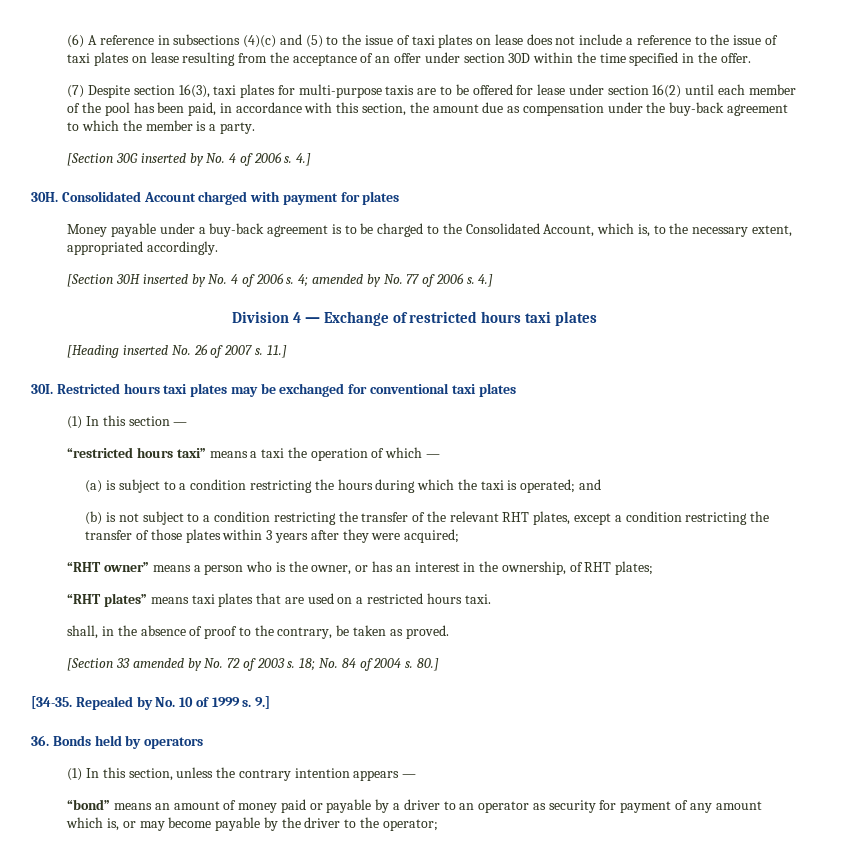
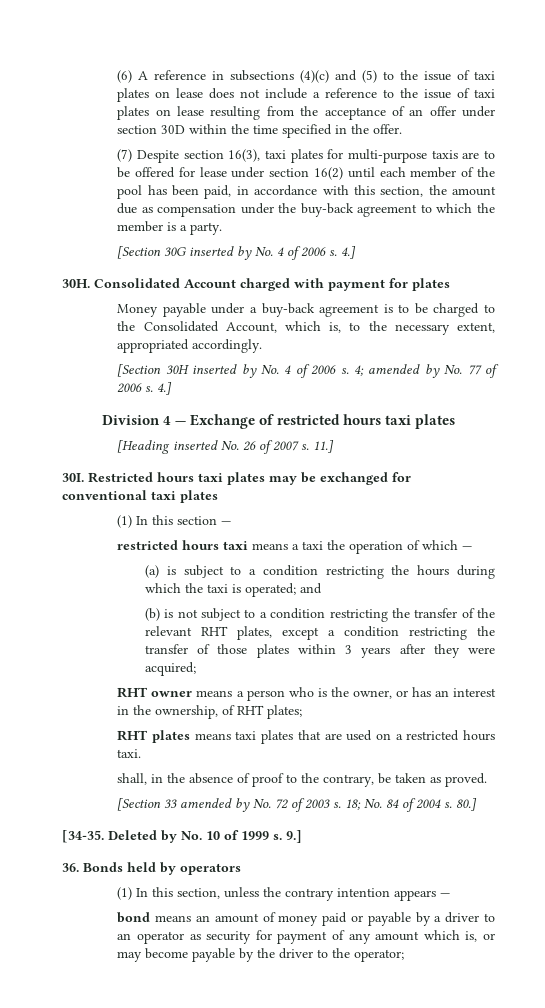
- “restricted hours taxi” means a taxi the operation of which —
+ restricted hours taxi means a taxi the operation of which —
- “RHT owner” means a person who is the owner, or has an interest in the ownership, of RHT plates;
+ RHT owner means a person who is the owner, or has an interest in the ownership, of RHT plates;
- “RHT plates” means taxi plates that are used on a restricted hours taxi.
+ RHT plates means taxi plates that are used on a restricted hours taxi.
- Repealed by No. 10 of 1999 s.
+ Deleted by No. 10 of 1999 s.
- “bond” means an amount of money paid or payable by a driver to an operator as security for payment of any amount which is, or may become payable by the driver to the operator;
+ bond means an amount of money paid or payable by a driver to an operator as security for payment of any amount which is, or may become payable by the driver to the operator;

---

> _Directions for this task_
A faithful copy of each entry is required, and no picture may be carried into it.

> _Exercise answer_
- “restricted hours taxi” means a taxi the operation of which —
+ restricted hours taxi means a taxi the operation of which —
- “RHT owner” means a person who is the owner, or has an interest in the ownership, of RHT plates;
+ RHT owner means a person who is the owner, or has an interest in the ownership, of RHT plates;
- “RHT plates” means taxi plates that are used on a restricted hours taxi.
+ RHT plates means taxi plates that are used on a restricted hours taxi.
- Repealed by No. 10 of 1999 s.
+ Deleted by No. 10 of 1999 s.
- “bond” means an amount of money paid or payable by a driver to an operator as security for payment of any amount which is, or may become payable by the driver to the operator;
+ bond means an amount of money paid or payable by a driver to an operator as security for payment of any amount which is, or may become payable by the driver to the operator;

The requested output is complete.